The Hong Kong-based credit manager has raised $102m with an additional $150m of assets being potentially committed by Ping An Group.

Adamas Asset Management (Adamas), a Hong Kong-based private credit manager, is set to close Ping An Opportunities Fund, three senior professionals from the firm told Private Debt Investor.

The firm established a joint venture (JV) with Ping An Insurance, a Shenzhen- headquartered insurance firm, in 2015, to raise a commingled fund targeting $500 million from institutional investors.

“The size of Ping An’s commitment to the Adamas Ping An Opportunities Fund is significant,” said Barry Lau, chief investment officer of Adamas.

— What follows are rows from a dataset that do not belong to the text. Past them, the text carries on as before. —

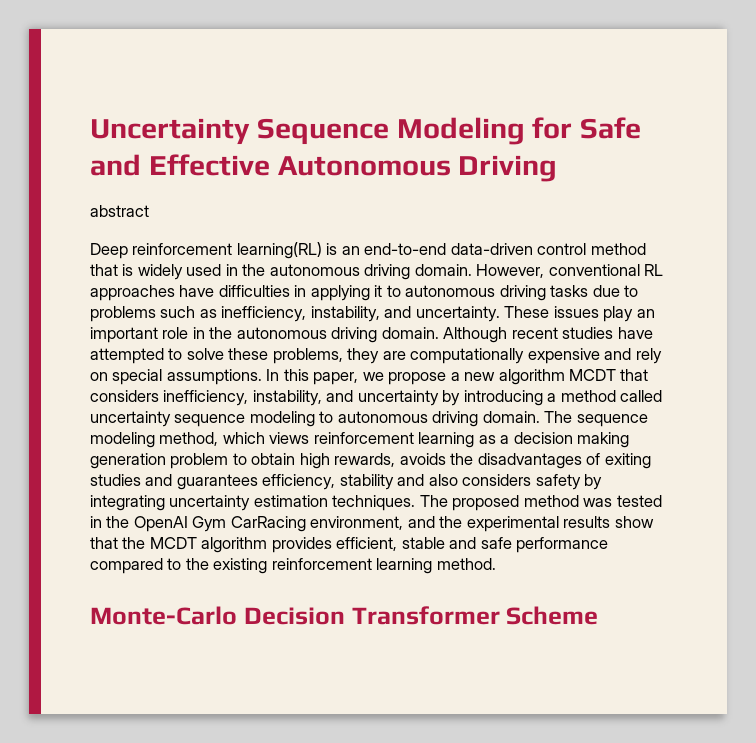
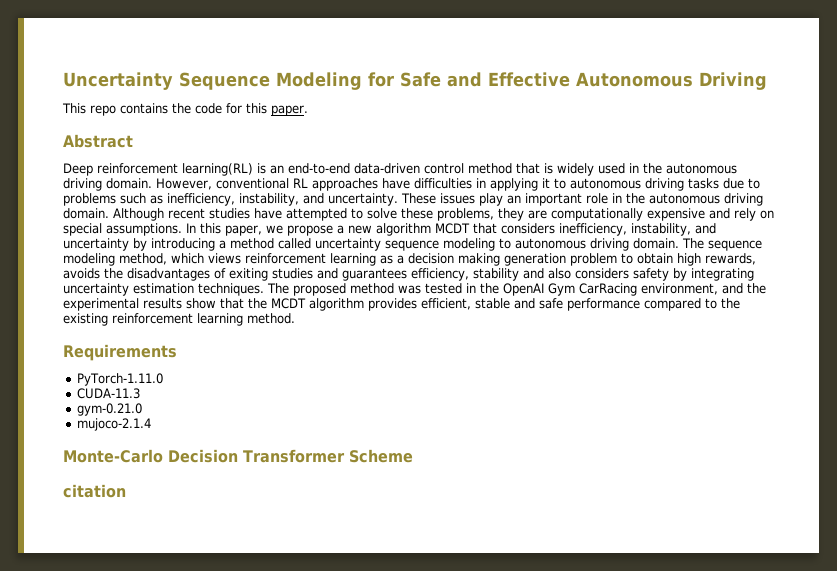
[90,205,149,217] abstract -> [62,103,308,116] [63,134,133,148] This repo contains the code for this paper. // Abstract
(496, 564) none -> [63,344,177,361] [76,373,163,386] [76,388,140,399] [76,403,142,416] [76,418,151,431] // Requirements // PyTorch-1.11.0 // CUDA-11.3 // gym-0.21.0 // mujoco-2.1.4
(599, 615) none -> [63,484,126,498] // citation

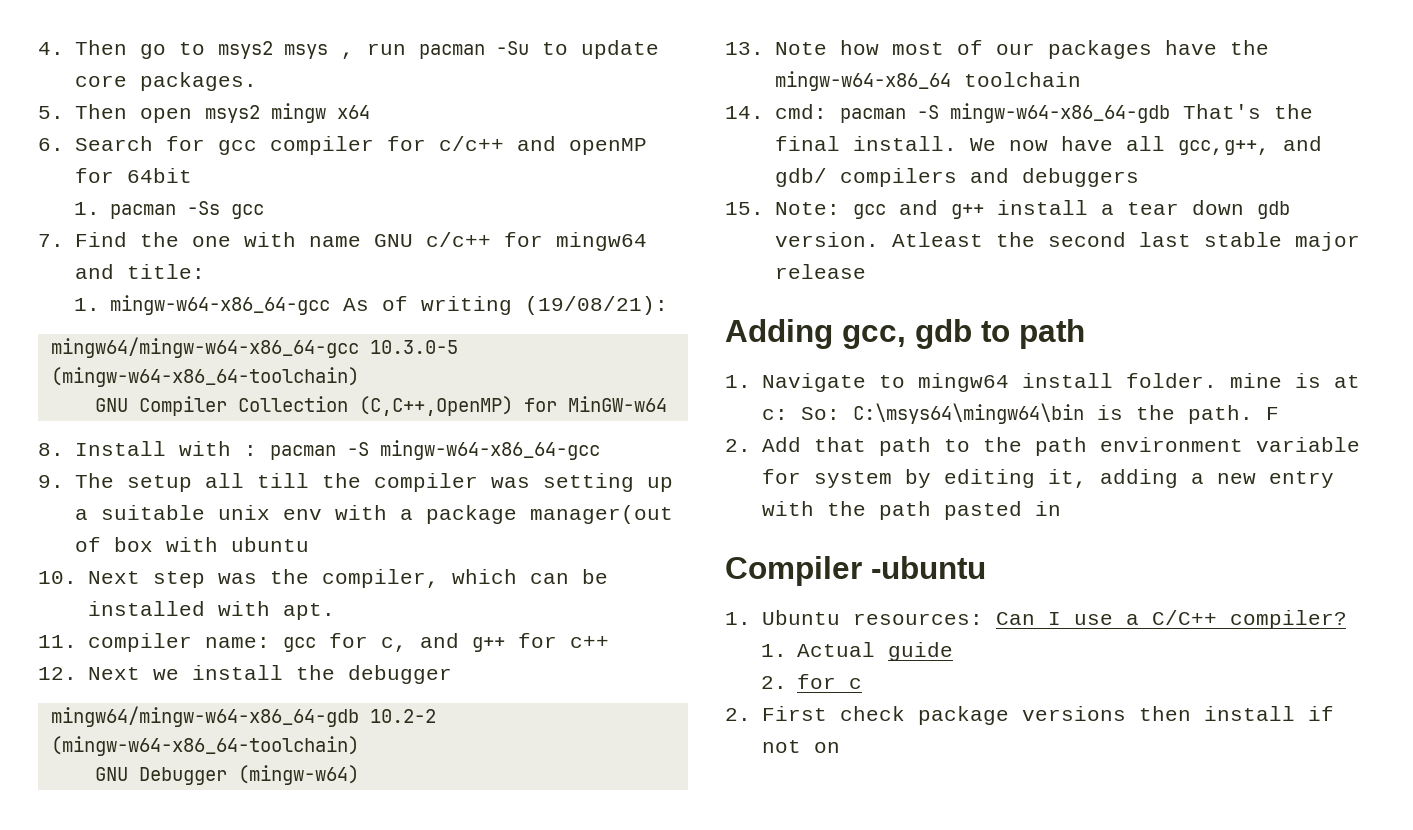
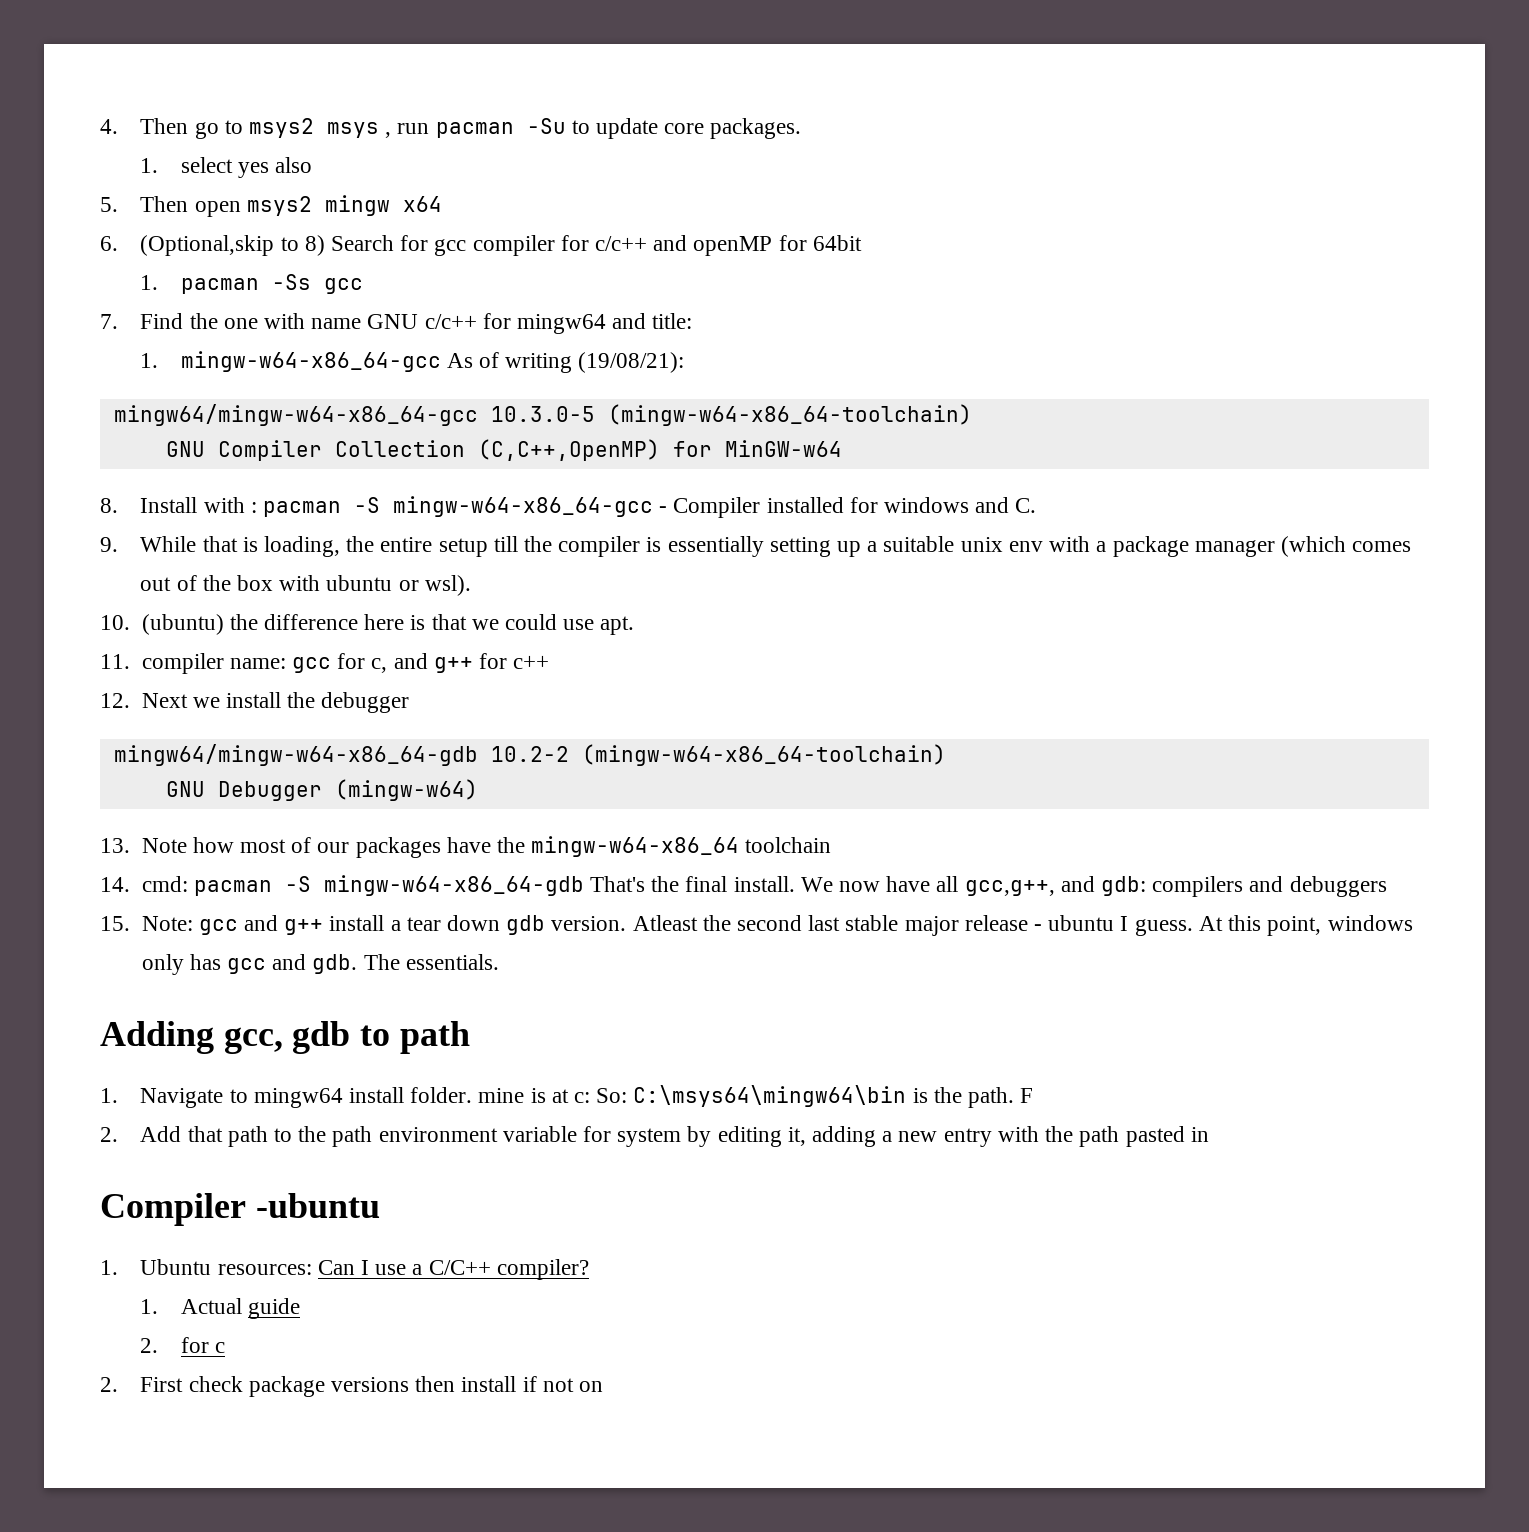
(257, 81) none -> [140,157,313,178] // 1. select yes also
(64, 144) none -> [140,235,325,256] (Optional,skip to 8)
[38,473,244,492] // 9. The setup all -> [659,497,1037,518] [100,536,488,557] - Compiler installed for windows and C. // 9. While that is loading, the entire setup
[490,477,530,488] was -> [646,536,764,557] is essentially
[529,505,673,524] [74,537,101,552] manager(out of -> [1194,536,1412,557] [140,575,231,591] manager (which comes out of the
(309, 544) none -> [398,575,471,596] or wsl).
[87,569,608,588] [87,601,270,616] Next step was the compiler, which can be installed with -> [141,614,595,635] (ubuntu) the difference here is that we could use
[774,168,827,187] gdb/ -> [1101,876,1147,896] gdb:
(866, 271) none -> [1034,915,1413,936] [141,954,499,975] - ubuntu I guess. At this point, windows only has gcc and gdb. The essentials.

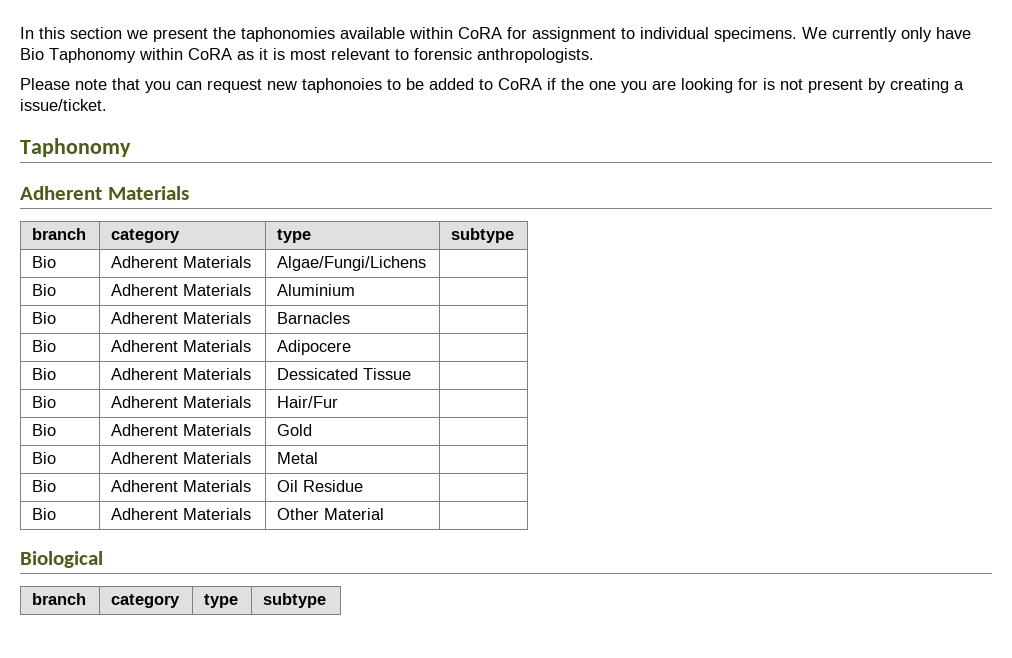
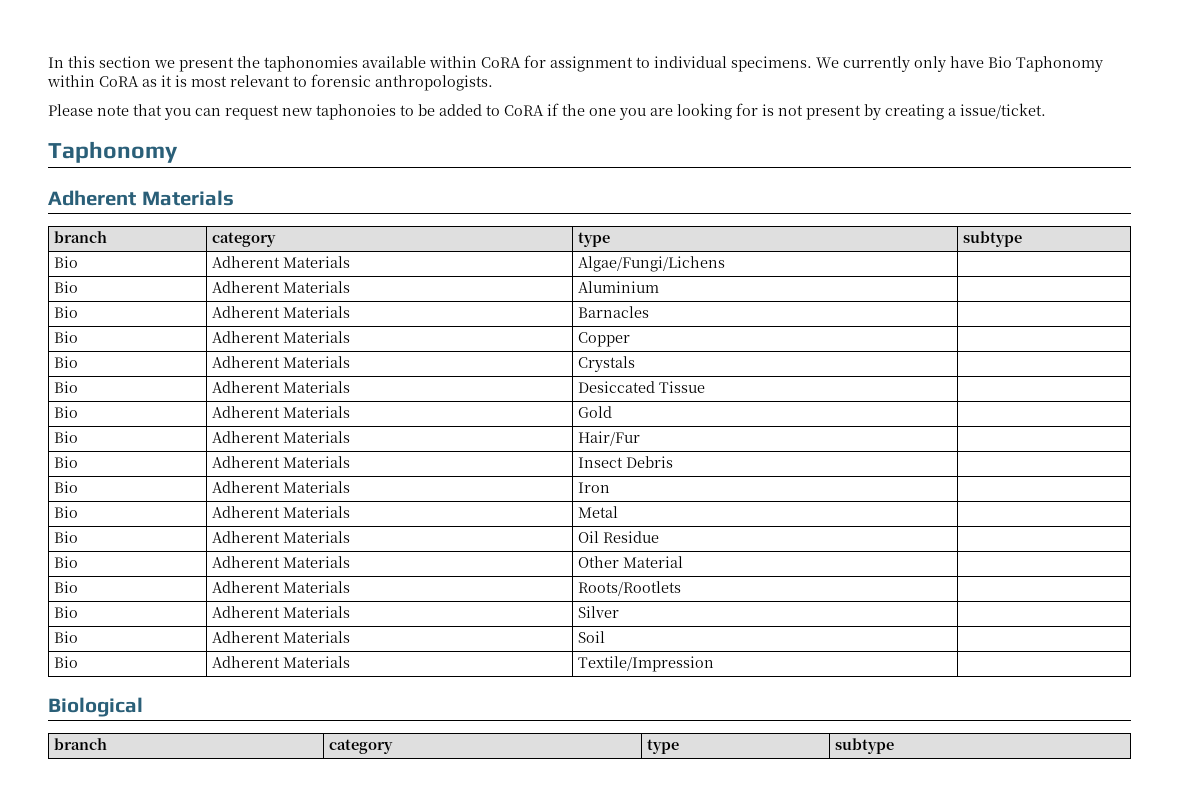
[277,340,352,355] [32,368,57,380] [111,368,252,380] [277,368,412,380] Adipocere | // Bio | Adherent Materials | Dessicated Tissue -> [577,332,630,347] [53,356,78,368] [211,356,350,368] [577,356,635,372] [53,381,78,393] [211,381,350,393] [577,381,705,393] [53,406,78,418] [211,406,350,418] [577,406,612,418] Copper | // Bio | Adherent Materials | Crystals | // Bio | Adherent Materials | Desiccated Tissue | // Bio | Adherent Materials | Gold
[277,424,313,436] Gold -> [577,456,673,468] [53,481,78,493] [211,481,350,493] [577,482,610,493] Insect Debris | // Bio | Adherent Materials | Iron
(385, 514) none -> [53,581,78,593] [211,581,350,593] [577,581,681,596] [53,606,78,618] [211,606,350,618] [577,606,619,618] [53,631,78,643] [211,631,350,643] [577,631,605,643] [53,656,78,668] [211,656,350,668] [577,656,714,672] // Bio | Adherent Materials | Roots/Rootlets | // Bio | Adherent Materials | Silver | // Bio | Adherent Materials | Soil | // Bio | Adherent Materials | Textile/Impression |

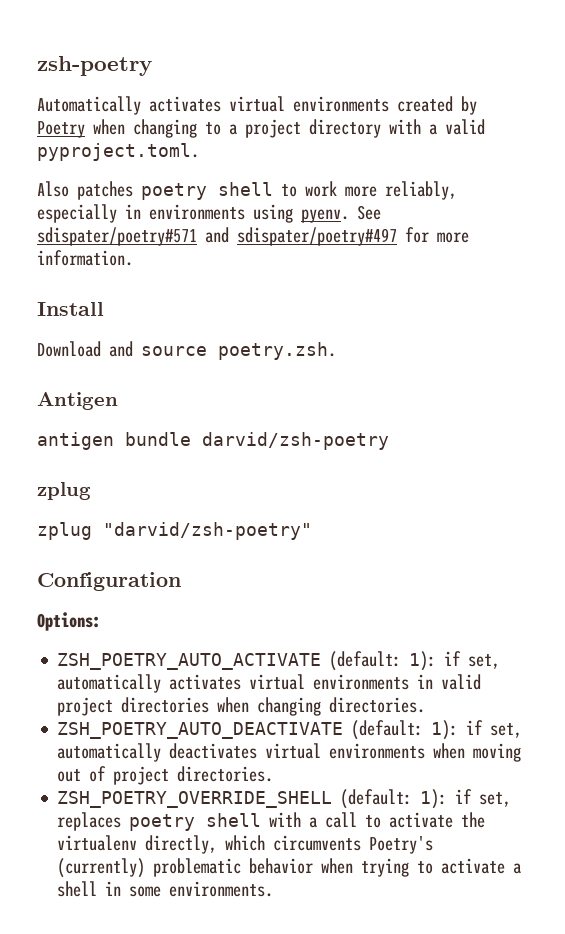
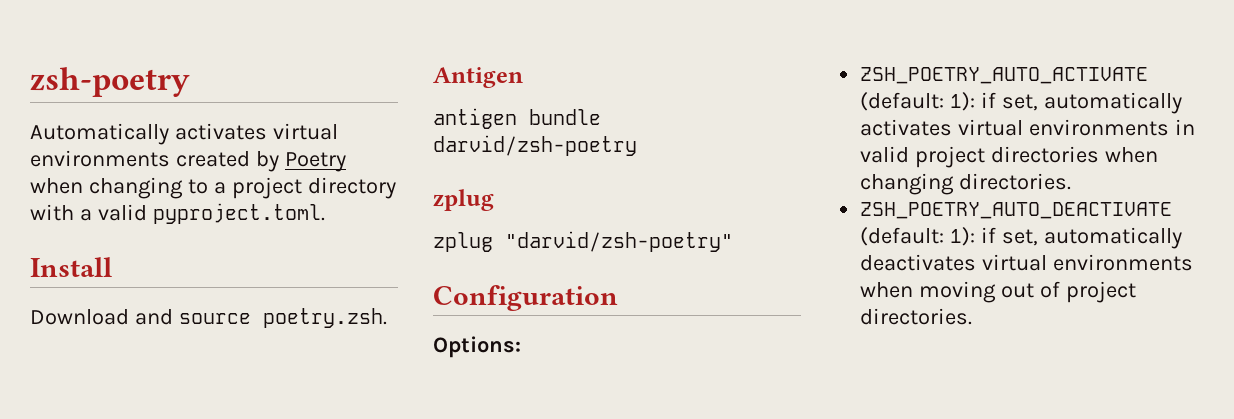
[37,181,457,200] [37,204,381,223] [37,227,469,246] [37,250,133,266] // Also patches poetry shell to work more reliably, especially in environments using pyenv. See sdispater/poetry#571 and sdispater/poetry#497 for more information. -> (325, 213) none
[57,789,512,809] [57,812,486,831] [57,835,434,854] [57,858,522,878] [57,881,274,897] // ZSH_POETRY_OVERRIDE_SHELL (default: 1): if set, replaces poetry shell with a call to activate the virtualenv directly, which circumvents Poetry's (currently) problematic behavior when trying to activate a shell in some environments. -> (973, 316) none

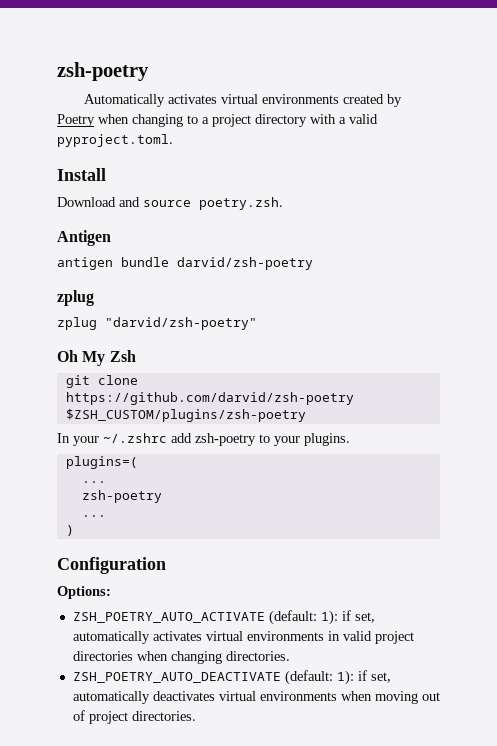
(733, 241) none -> [57,350,136,366] [65,375,138,388] [65,392,354,405] [65,409,306,422] [57,433,350,446] [65,456,138,469] [81,481,106,483] [81,490,162,503] [81,515,106,517] [65,525,74,536] // Oh My Zsh // git clone https://github.com/darvid/zsh-poetry $ZSH_CUSTOM/plugins/zsh-poetry // In your ~/.zshrc add zsh-poetry to your plugins. // plugins=( // ... // zsh-poetry // ... // )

Ping An Opportunities Fund is raising its first third-party capital. The fund has been established by the JV between Adamas and Yun Sheng Capital Company, a wholly owned subsidiary of Ping An Group, which acts as Ping An’s offshore investment holding company.

It is understood that the insurance group has committed 30 percent of the target fund size, acting as an anchor investor to the vehicle.

“Once 75 percent of the capital is deployed, the parties may look to initiate a follow-on fund,” a senior investment officer from Adamas said. The final closing of the fund is expected to be held by mid-July.

The name of the JV is Adamas Ping An Co-management Limited. It is a Cayman domiciled vehicle and has an ownership structure of 50:50 between Adamas and Yun Sheng Capital Company, according to the sources.

The fund has a four-year life with a target return of eight to 12 percent on an unlevered cash-on-cash basis, according to the sources. The firm is also seeking additional returns generated from a combination of equity, options, and redemption premiums.

On 4 May, the firm announced its first investment from the fund, investing $15 million in convertible bonds.

Speaking to the two senior professionals at the firm about the reason why it took so long to raise the fund and start deploying capital they explained that the insurance firm is a large entity with assets over $1 trillion, and the decision-making process was prolonged.

The firm’s typical credit investment period ranges from two to three years. “We prefer to utilise a self-amortising structure,” a source from the firm added.